Exercise description:
What you return should match the entries below exactly, only without the images.
(Records for the exercise)
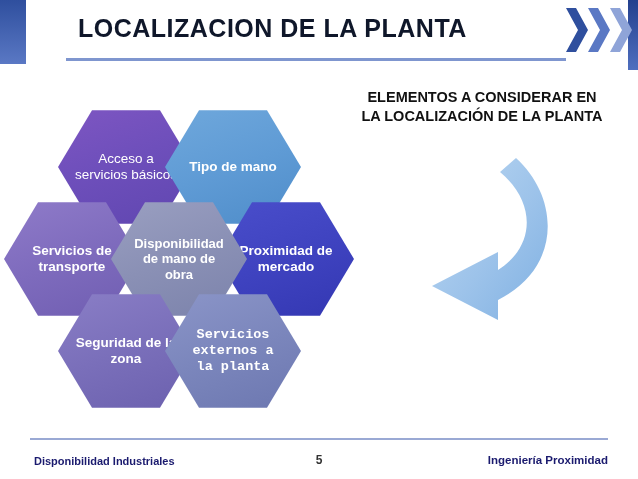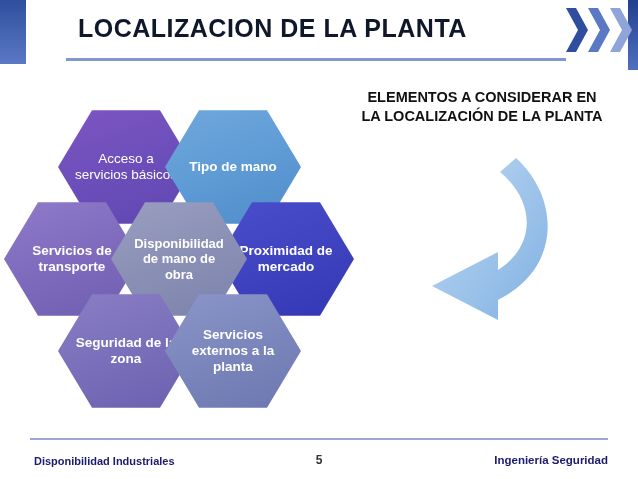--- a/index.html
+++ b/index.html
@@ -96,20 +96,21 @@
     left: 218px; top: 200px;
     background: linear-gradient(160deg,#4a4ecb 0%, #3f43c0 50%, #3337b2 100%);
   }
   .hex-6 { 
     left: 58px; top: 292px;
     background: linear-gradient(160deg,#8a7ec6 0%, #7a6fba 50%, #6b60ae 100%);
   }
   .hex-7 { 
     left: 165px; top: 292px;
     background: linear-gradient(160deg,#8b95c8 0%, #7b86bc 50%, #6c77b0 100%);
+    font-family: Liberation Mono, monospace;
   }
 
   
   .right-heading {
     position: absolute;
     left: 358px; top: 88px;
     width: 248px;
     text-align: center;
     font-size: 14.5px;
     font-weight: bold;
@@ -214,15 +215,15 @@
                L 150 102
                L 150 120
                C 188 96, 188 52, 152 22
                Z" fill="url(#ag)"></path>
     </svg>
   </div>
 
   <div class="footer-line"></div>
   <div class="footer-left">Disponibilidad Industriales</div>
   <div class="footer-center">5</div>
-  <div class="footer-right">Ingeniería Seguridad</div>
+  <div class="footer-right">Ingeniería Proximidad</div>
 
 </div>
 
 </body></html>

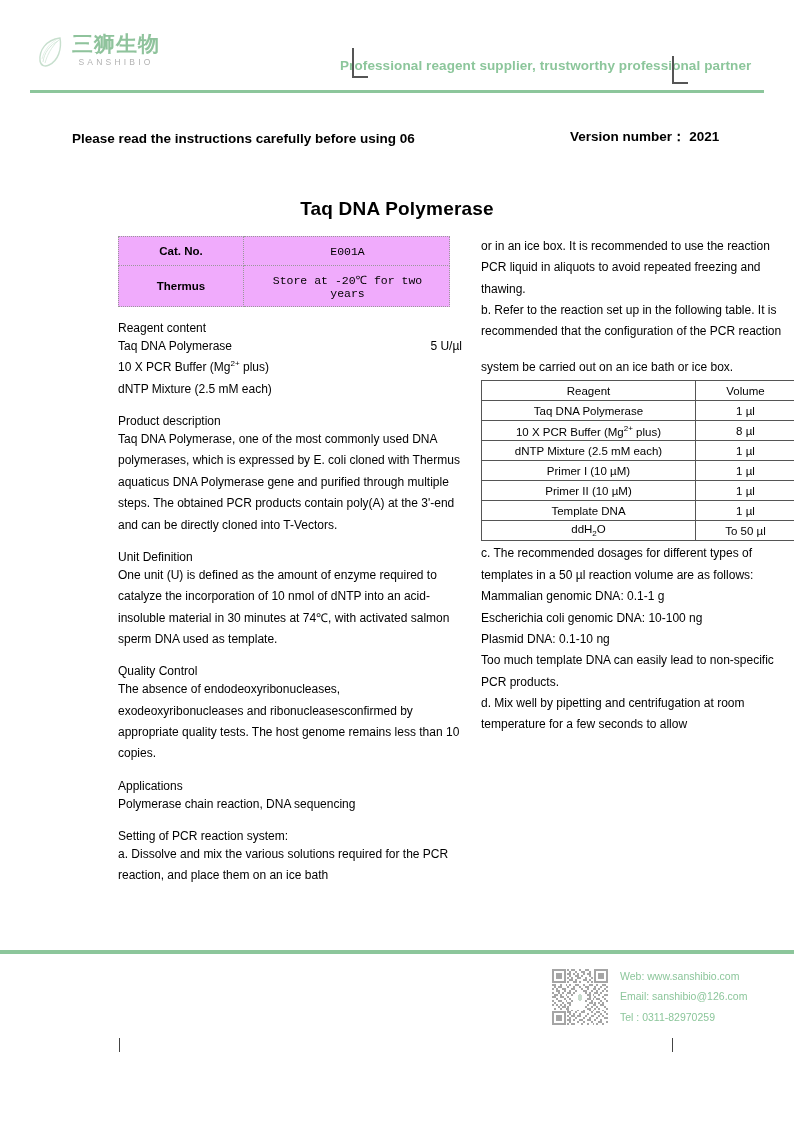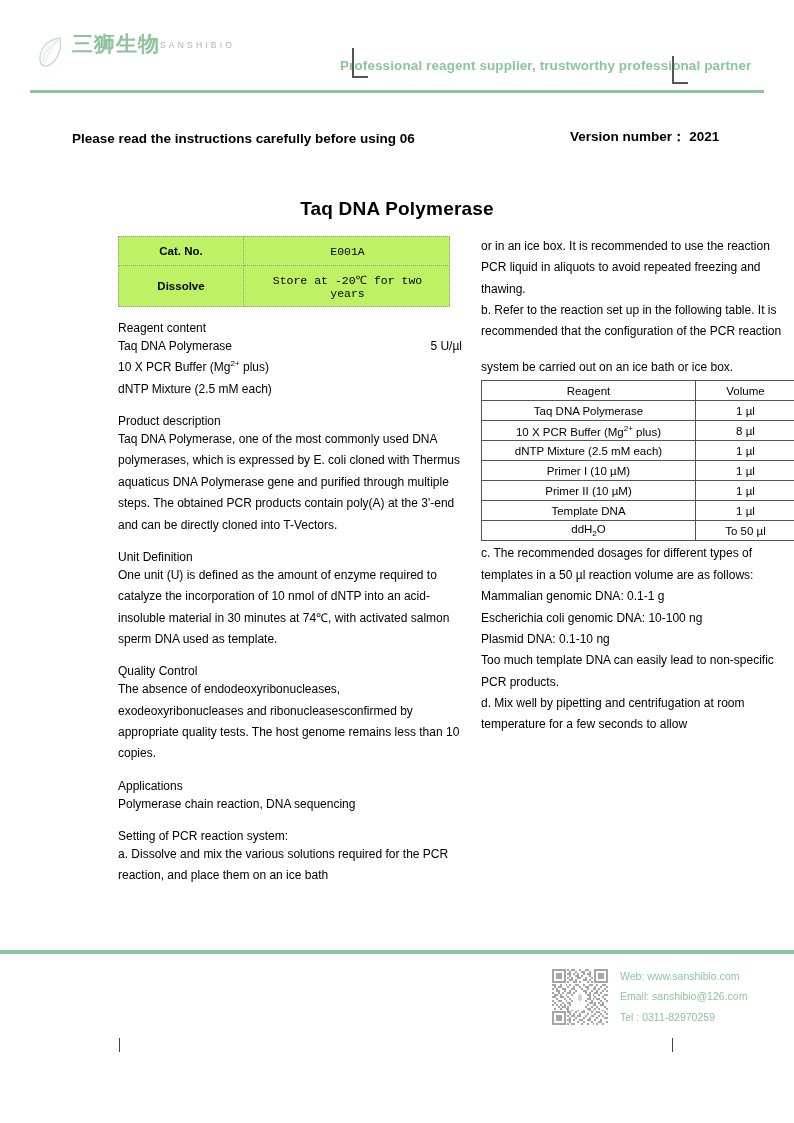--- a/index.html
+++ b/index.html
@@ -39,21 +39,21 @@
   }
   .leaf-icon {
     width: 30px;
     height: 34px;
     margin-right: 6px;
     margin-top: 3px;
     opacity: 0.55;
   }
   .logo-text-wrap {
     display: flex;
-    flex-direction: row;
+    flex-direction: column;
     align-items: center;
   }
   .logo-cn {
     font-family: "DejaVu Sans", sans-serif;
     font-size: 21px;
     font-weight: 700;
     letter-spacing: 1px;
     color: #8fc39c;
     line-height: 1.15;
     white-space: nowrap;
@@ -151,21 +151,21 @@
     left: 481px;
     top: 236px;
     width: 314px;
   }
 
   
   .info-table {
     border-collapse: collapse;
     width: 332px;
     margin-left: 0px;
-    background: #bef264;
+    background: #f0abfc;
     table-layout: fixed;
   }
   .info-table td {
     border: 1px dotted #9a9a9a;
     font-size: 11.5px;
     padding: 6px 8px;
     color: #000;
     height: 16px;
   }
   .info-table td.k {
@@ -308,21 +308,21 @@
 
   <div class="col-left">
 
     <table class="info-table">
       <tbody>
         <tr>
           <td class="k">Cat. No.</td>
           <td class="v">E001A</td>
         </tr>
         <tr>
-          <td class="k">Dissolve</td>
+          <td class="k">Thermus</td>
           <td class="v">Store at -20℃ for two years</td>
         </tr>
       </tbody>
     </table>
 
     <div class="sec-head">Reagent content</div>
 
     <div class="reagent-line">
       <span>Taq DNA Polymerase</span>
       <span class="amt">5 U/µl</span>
(End Records for the exercise)
Written answer:
--- a/index.html
+++ b/index.html
@@ -96,20 +96,21 @@
     left: 218px; top: 200px;
     background: linear-gradient(160deg,#4a4ecb 0%, #3f43c0 50%, #3337b2 100%);
   }
   .hex-6 { 
     left: 58px; top: 292px;
     background: linear-gradient(160deg,#8a7ec6 0%, #7a6fba 50%, #6b60ae 100%);
   }
   .hex-7 { 
     left: 165px; top: 292px;
     background: linear-gradient(160deg,#8b95c8 0%, #7b86bc 50%, #6c77b0 100%);
+    font-family: Liberation Mono, monospace;
   }
 
   
   .right-heading {
     position: absolute;
     left: 358px; top: 88px;
     width: 248px;
     text-align: center;
     font-size: 14.5px;
     font-weight: bold;
@@ -214,15 +215,15 @@
                L 150 102
                L 150 120
                C 188 96, 188 52, 152 22
                Z" fill="url(#ag)"></path>
     </svg>
   </div>
 
   <div class="footer-line"></div>
   <div class="footer-left">Disponibilidad Industriales</div>
   <div class="footer-center">5</div>
-  <div class="footer-right">Ingeniería Seguridad</div>
+  <div class="footer-right">Ingeniería Proximidad</div>
 
 </div>
 
 </body></html>

--- a/index.html
+++ b/index.html
@@ -39,21 +39,21 @@
   }
   .leaf-icon {
     width: 30px;
     height: 34px;
     margin-right: 6px;
     margin-top: 3px;
     opacity: 0.55;
   }
   .logo-text-wrap {
     display: flex;
-    flex-direction: row;
+    flex-direction: column;
     align-items: center;
   }
   .logo-cn {
     font-family: "DejaVu Sans", sans-serif;
     font-size: 21px;
     font-weight: 700;
     letter-spacing: 1px;
     color: #8fc39c;
     line-height: 1.15;
     white-space: nowrap;
@@ -151,21 +151,21 @@
     left: 481px;
     top: 236px;
     width: 314px;
   }
 
   
   .info-table {
     border-collapse: collapse;
     width: 332px;
     margin-left: 0px;
-    background: #bef264;
+    background: #f0abfc;
     table-layout: fixed;
   }
   .info-table td {
     border: 1px dotted #9a9a9a;
     font-size: 11.5px;
     padding: 6px 8px;
     color: #000;
     height: 16px;
   }
   .info-table td.k {
@@ -308,21 +308,21 @@
 
   <div class="col-left">
 
     <table class="info-table">
       <tbody>
         <tr>
           <td class="k">Cat. No.</td>
           <td class="v">E001A</td>
         </tr>
         <tr>
-          <td class="k">Dissolve</td>
+          <td class="k">Thermus</td>
           <td class="v">Store at -20℃ for two years</td>
         </tr>
       </tbody>
     </table>
 
     <div class="sec-head">Reagent content</div>
 
     <div class="reagent-line">
       <span>Taq DNA Polymerase</span>
       <span class="amt">5 U/µl</span>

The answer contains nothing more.